The CT unit is clamped around the cable or the conductor, connected between the counter and LA bottom, just before the counter. The CT unit measures total leakage current along with total harmonics, that is system generated harmonics and harmonics due to ZnO blocks. The field probe unit is firstly fitted on the FRP rod, with these two discs installed, as in the picture. Then the field probe unit is held at the level of the LA base. Please do not touch this field probe unit to the base of LA, or any live part, under any circumstances. This will damage the unit. 

This field probe unit measures system harmonics. Since it is not connected to the LA circuit at all. It only deals with system voltage and measures system harmonics. And these system harmonics are used as a reference and are deducted from the total harmonics measured by the CT unit. Leaving behind only those harmonics, which are generated by ZnO blocks that is LA. In some measurement kits, system harmonics compensation is not done using the field probe unit. And 3rd harmonic resistive leakage current is measured without system harmonic compensation. But for more accuracy, it is better to use system harmonic compensation.

The next obvious question is, why do we need to do system harmonic compensation for better accuracy? We know that non-linear loads and equipment, such as transformers, motors, wave-traps, etc. are connected in electrical substations. Harmonics are generated due to these non-linear loads, which include the third harmonic also. On the other hand, harmonics are also generated in the LA ZnO block, due to the non-linear resistive properties of ZnO elements. Which are mostly comprised of 3rd harmonics. Since 3rd harmonic component is predominant in the resistive leakage current of ZnO blocks, which is roughly around 10% to 40% of resistive leakage current. Hence, we focus, mainly on calculating the third harmonics due to ZnO blocks only, and not the system harmonics, for the exact health assessment of LA. Because this 3rd harmonic resistive leakage current is the main cause of deterioration of ZnO blocks. And subsequently LA failure. That’s why we do system harmonic compensation for better accuracy.

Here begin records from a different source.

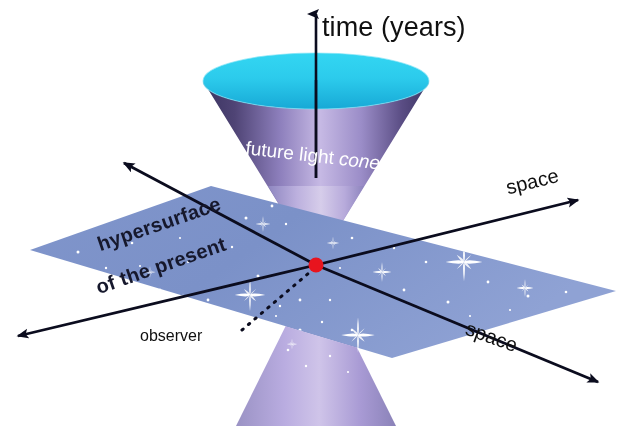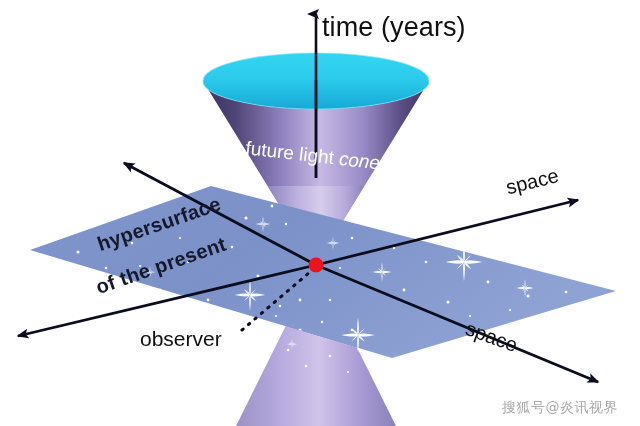--- a/index.html
+++ b/index.html
@@ -49,21 +49,21 @@
     left: 470px;
     top: 318px;
     font-size: 20px;
     color: #101010;
     transform: rotate(20deg);
     transform-origin: left top;
   }
   #observer-label {
     left: 140px;
     top: 328px;
-    font-size: 21px;
+    font-size: 16px;
     color: #101010;
   }
   #hypersurface-label {
     left: 66px;
     top: 224px;
     font-size: 20px;
     font-weight: 700;
     color: #16182c;
     transform: rotate(-19deg);
     transform-origin: left top;
@@ -304,15 +304,14 @@
 
   <div class="lbl" id="hypersurface-label">
     <span class="l1">hypersurface</span>
     <span class="l2">of the present</span>
   </div>
 
   <div class="lbl" id="cone-label">
     <span>future light </span><span class="em">cone</span>
   </div>
 
-  <div id="watermark">搜狐号@炎讯视界</div>
 
 </div>
 
 </body></html>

To brief it, simply. We can say, the CT unit measures total leakage current along with system-generated harmonics and harmonics generated due to ZnO blocks since it is clamped directly to the LA counter cable. Whereas the Field probe unit measures only system harmonics since it is not connected to the LA circuit. Hence CT unit measured values minus field probe unit measured values, gives ZnO generated harmonics values. 

Now, once the connections and measurement set-up are ready, we press the test button on the kit. We get this reading. Total leakage current and resistive leakage current. Now, to decide, whether LA is healthy or not. We need to see the resistive leakage current value (Ir). This (Ir) value ranges from 10 microamperes to 600 microamperes, depending upon the rating, design, and age of LA. In this example, the total leakage current (It) is 755 microamperes. And resistive leakage current (Ir) is 31 microamperes. We can say, the condition of this LA is ok, based on the (Ir) value.

Now, let’s look at another example. Here, the total leakage current (It) is 715 microamperes. And resistive leakage current (Ir) is 306 microamperes. Now, this (Ir) value looks doubtful. 

In this case, we should check previously measured (Ir) values of this LA. And compare it with this (Ir) value. If there is an increase in the resistive leakage current of the LA. Then LA must be taken out of the service immediately, after consulting with the LA manufacturer. It is important to keep a track of the (Ir) values of the LA. And observe the trend. If the (Ir) value is increasing over time, that means, LA is losing its insulation property. And it may fail anytime.

Also, environmental conditions affect (Ir) value. With high ambient temperature, the (Ir) value increases. Nowadays, modern measurement kits have the inbuilt ability to calculate and correct the (Ir) value to standard temperature, which is 20 degrees Celsius. Also, other environmental factors such as humidity, dust & rain affect the (Ir) value.